Jérôme Bergami, 29 avril, 2016

L'exploit, ce ne seront pas les kilomètres, les pays, les peuples, les cultures, parcourus, traversés, embrassés, les intempéries, les douleurs, les fatigues, le manque d'argent.
L'exploit, ce sera d'arriver ensemble. Toi et moi main dans la main.

Combien de fois as-tu pleuré?
Combien de fois t'es-tu relevée?

Je me suis souvent demandé si le sentiment que j'éprouvais pour toi, ma femme, s'appellait honnêtement Amour, ou s'il s'agissait plus d'une vengeance enrobée d'amour. Une vengeance qui consisterait à te faire payer , au prix de la longue marche, ce que moi-même me suis révélé incapable de régler. Mon ardoise personnelle. Je ne délégue pas beaucoup au quotidien, mais pour l'ardoise, je sais faire exception.

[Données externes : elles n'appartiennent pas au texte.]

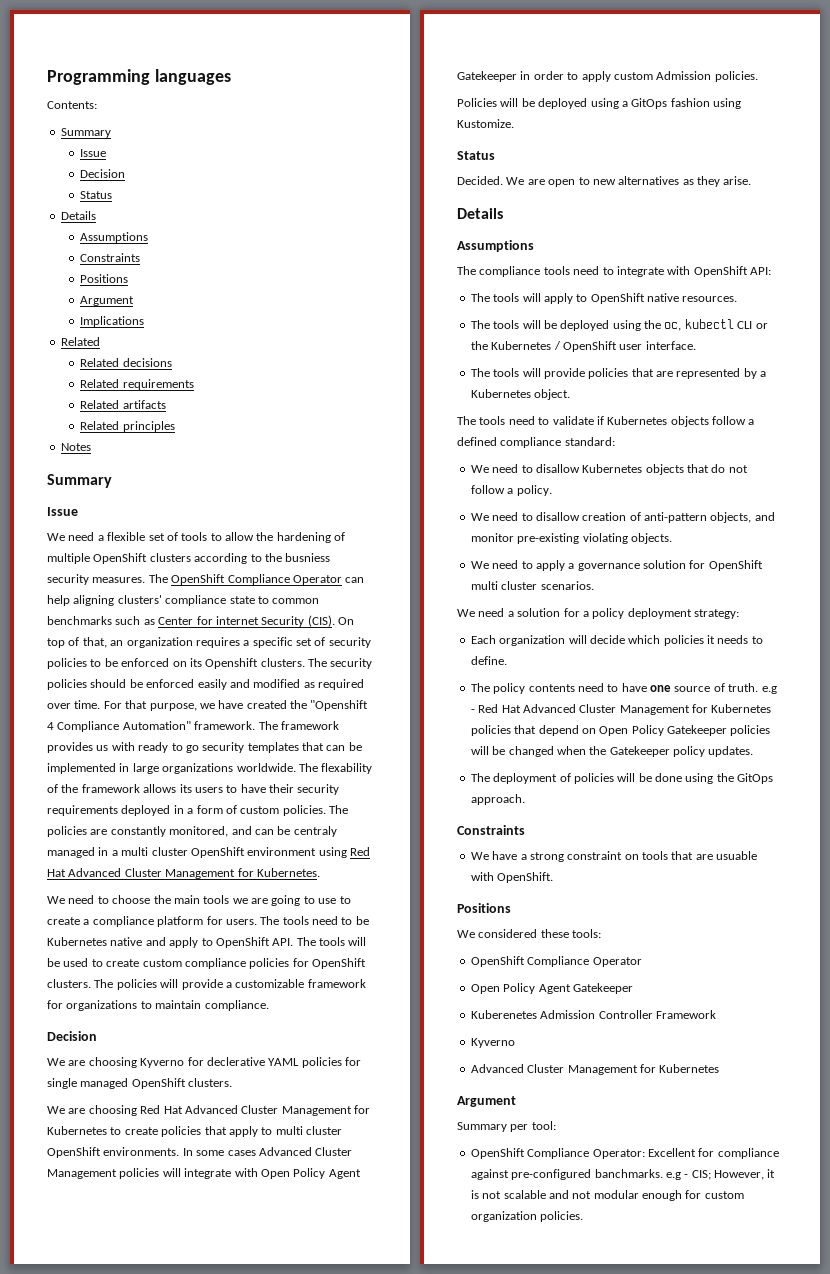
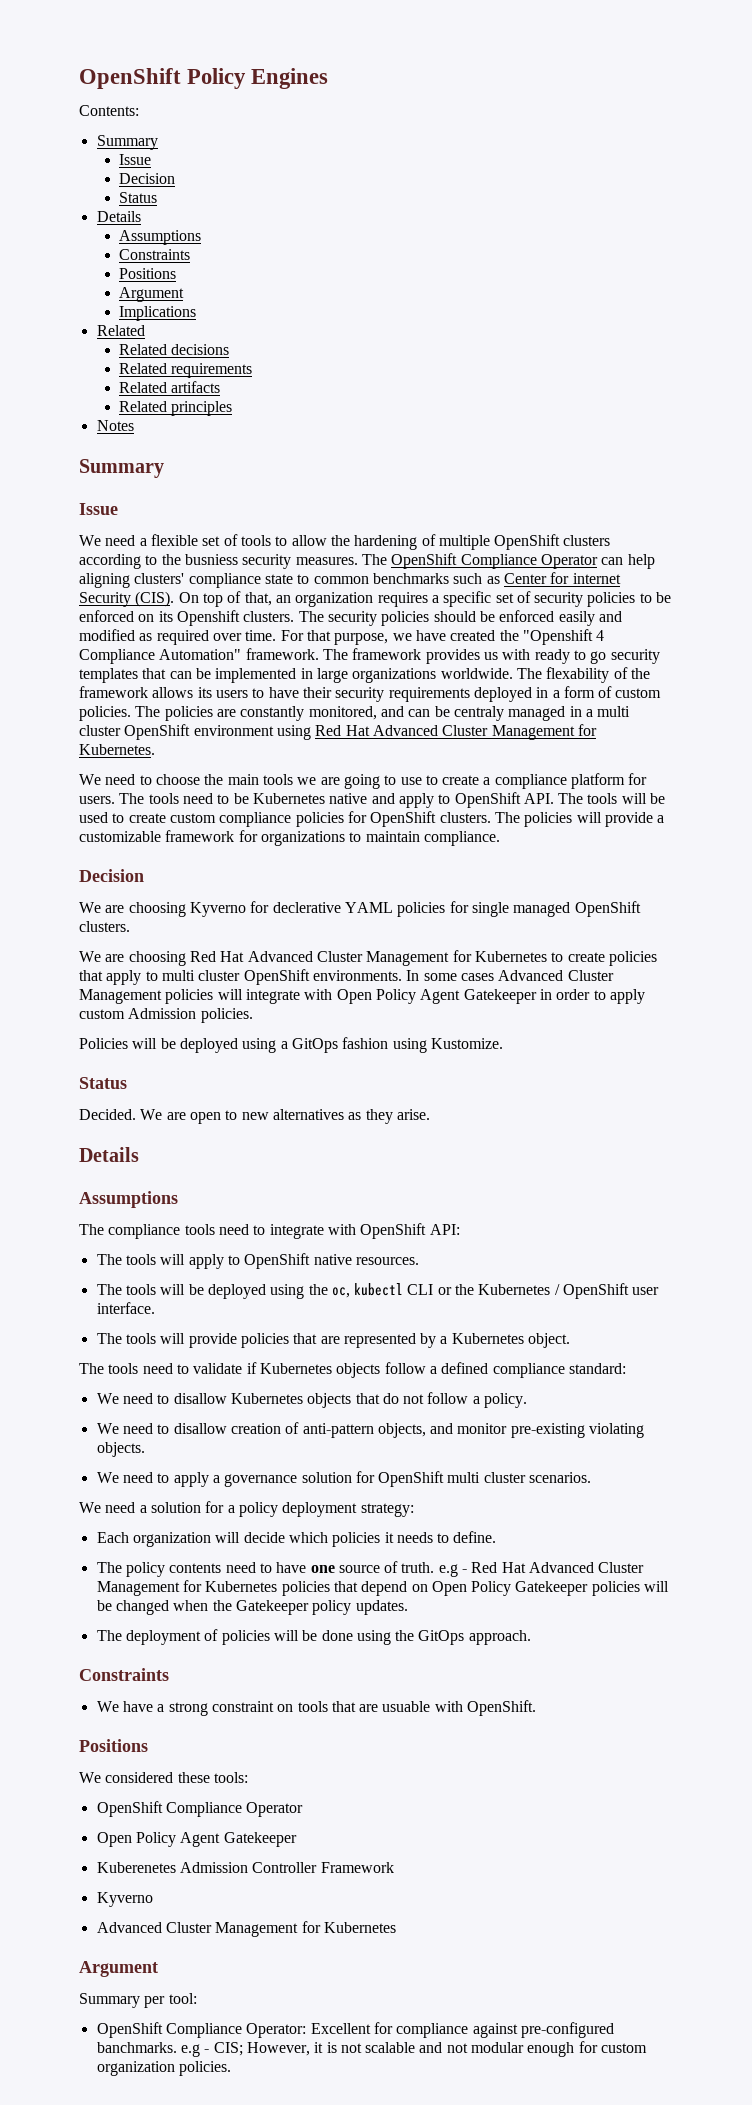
- Programming languages
+ OpenShift Policy Engines

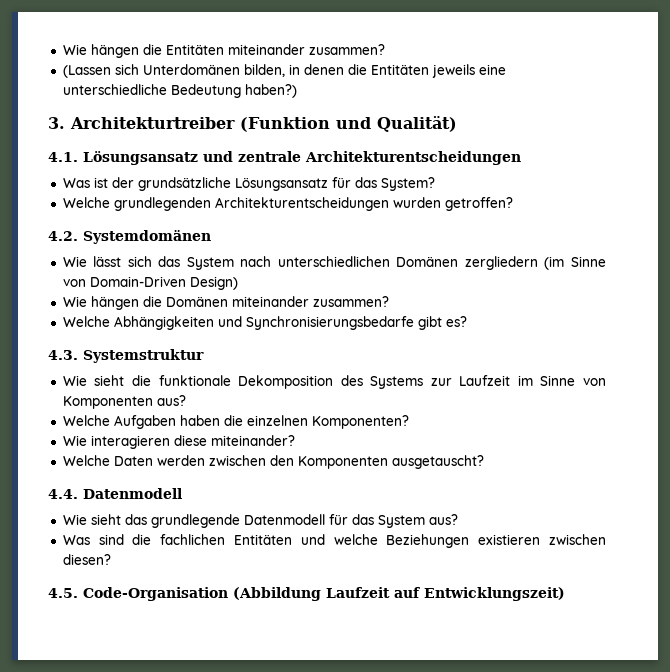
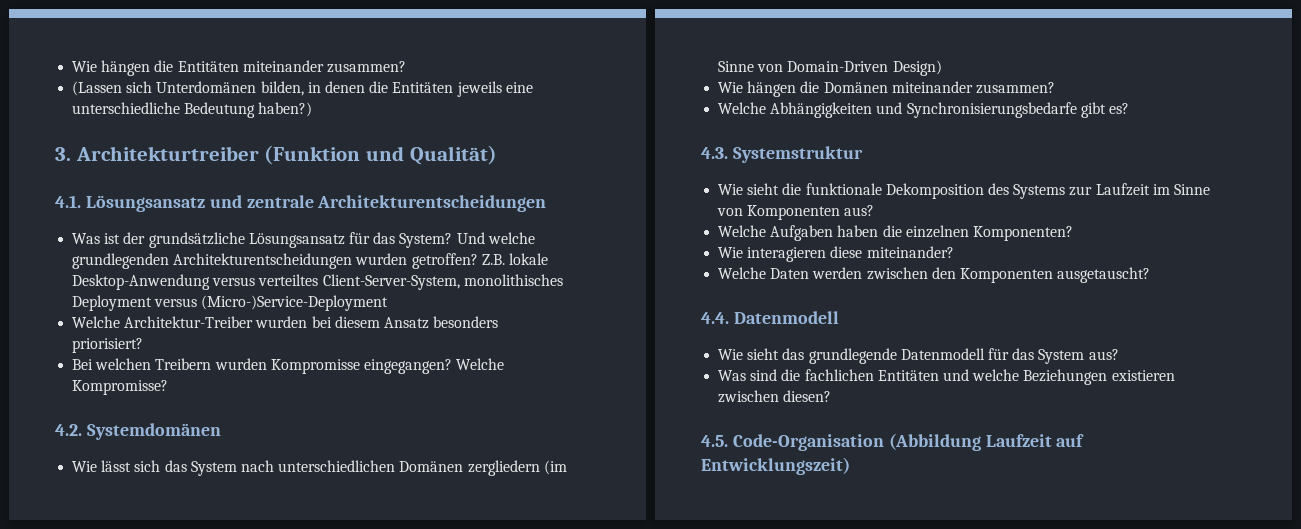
- Was ist der grundsätzliche Lösungsansatz für das System?
- Welche grundlegenden Architekturentscheidungen wurden getroffen?
+ Was ist der grundsätzliche Lösungsansatz für das System? Und welche grundlegenden Architekturentscheidungen wurden getroffen? Z.B. lokale Desktop-Anwendung versus verteiltes Client-Server-System, monolithisches Deployment versus (Micro-)Service-Deployment
+ Welche Architektur-Treiber wurden bei diesem Ansatz besonders priorisiert?
+ Bei welchen Treibern wurden Kompromisse eingegangen? Welche Kompromisse?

Par deux fois, ton sac était prêt : en Géorgie, chez notre amie Bella, le lendemain de ton anniversaire ; et plus tard, en Arménie, dans un hôtel de Khapan. A deux doigts de te faire la malle. De renoncer. De nous dire "non". De te libérer.
De mon côté, j'ignore le choffre exacte, mais sans matériellement ramaser mon paquetage, j'ai dû te quitter des dizaines de fois, tout plaquer, te laisser là, te planter au bord de la route. La tienne, d'ardoise, n'est pas mal non plus, dans son genre. Je paye quoi, moi, au juste? Car la note est lourde, parfois.
Nous sommes des vengeurs qui avons avancé masqués mais qui parvenus au terme de la voie périlleuse laissent apparaître le vrai visage, le juste regard dans le visage et le regard de l'autre.

L'exploit, ce ne seront pas les chiens, la neige, le vent, tous ces hommes, ces femmes et ces enfants salués, étreints, rejetés. L'exploit, quand nous poserons le pied ultime, ce sera de te voir à mes côtés et de sentir la chaleur de ton sang couler dans ma chaleur. Il y aura ce jour-là un Soleil victorieux, l'Empire du Milieu, et Nous comme deux funambules posés entre les deux.

Il n'y a plus rien à payer. Nous pouvons grandir.
Je t'aime.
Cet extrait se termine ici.